Dairy firm Dairy Crest has said that it expects its profit for the half year ‘to be slightly ahead of the same period last year’, when it announces its interim results on 7 November.
The group has issued a pre-close trading statement for the half year to 30 September, in which it said that it expects group revenue to be up on the same period last year, driven largely by its two main brands, Cathedral City and Clover.
Brand Performance
It said that Cathedral City is ‘going from strength to strength’, and is expected to ‘deliver good growth against strong volumes a year ago’.
Clover is set to deliver both volume and revenue growth, meanwhile, continuing the ‘positive performance’ the brand recorded last year.
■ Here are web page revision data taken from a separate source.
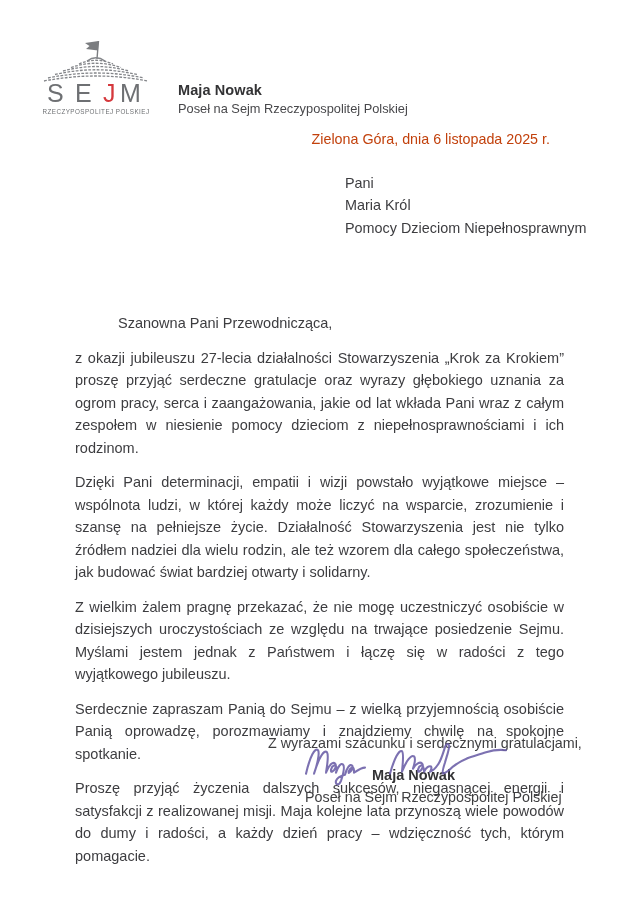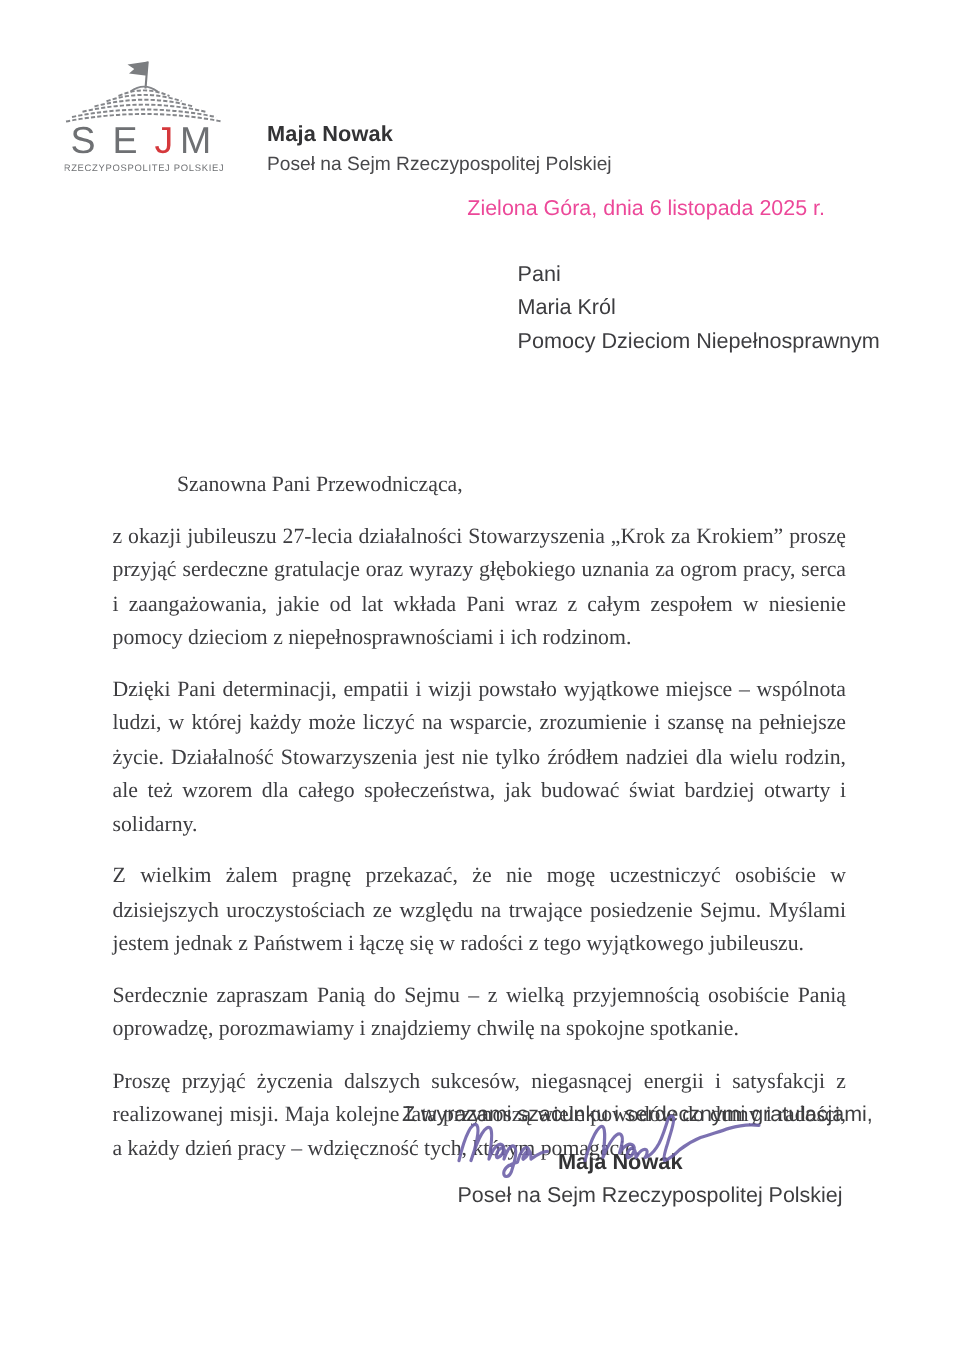--- a/index.html
+++ b/index.html
@@ -7,25 +7,25 @@
     position:relative; width:636px; height:900px; margin:0 auto;
     background:#ffffff; overflow:hidden;
     font-family:"Liberation Sans", sans-serif; color:#3e3e40;
   }
   
   .logo-svg { position:absolute; left:43px; top:38px; width:106px; height:78px; }
   .sender { position:absolute; left:178px; top:82px; }
   .sender-name { font-size:14.5px; font-weight:bold; color:#333335; letter-spacing:.1px; }
   .sender-title { font-size:12.8px; color:#48484b; margin-top:3px; }
   
-  .dateline { position:absolute; top:131px; left:0; right:86px; text-align:right; font-size:14.3px; color:#ec4899; }
+  .dateline { position:absolute; top:131px; left:0; right:86px; text-align:right; font-size:14.3px; color:#c2410c; }
   
   .recipient { position:absolute; left:345px; top:172px; font-size:14.4px; line-height:22.4px; color:#3d3d40; }
   
-  .letter-body { position:absolute; left:75px; top:312px; width:489px; font-size:14.5px; line-height:22.5px; color:#3d3d40;font-family:Liberation Serif, serif; }
+  .letter-body { position:absolute; left:75px; top:312px; width:489px; font-size:14.5px; line-height:22.5px; color:#3d3d40; }
   .salutation { margin:0 0 12px 43px; }
   .para { margin:0 0 12px 0; text-align:justify; }
   
   .valediction { position:absolute; left:268px; top:735px; font-size:14.3px; }
   .sig-name { position:absolute; left:372px; top:767px; font-size:14.5px; font-weight:bold; color:#333335; }
   .sig-title { position:absolute; left:305px; top:789px; font-size:14.3px; }
   .signature-svg { position:absolute; left:300px; top:740px; width:210px; height:47px; z-index:3; }
   .signature-svg path { fill:none; stroke-width:2.1; stroke-linecap:round; stroke-linejoin:round; opacity:.9; }
   
   .sejm-letter { font-family:"Liberation Sans", sans-serif; font-size:25px; font-weight:500; }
Its Frylight brand, however, is expected to show a decrease in volume, as a result of the hot summer.
Innovation Focus
The company said that it remains focused on innovation, and is aiming to deliver 10% of its revenues from products developed within the past three years.
In the 2017/18 financial year, some 14% of revenues came from recent innovations.
“Our Cathedral City and Clover brands continue to drive the business forward, supported by an exciting pipeline of new product developments,” commented Mark Allen, the company’s chief executive.
"Innovation is the cornerstone of this business and we're looking forward to showcasing a number of examples at our Capital Markets event this week.”
Allen added that the company’s balance sheet is “in good shape and we are moving forward with the first phase of the expansion at Davidstow.
“Our expectations for the full year remain unchanged."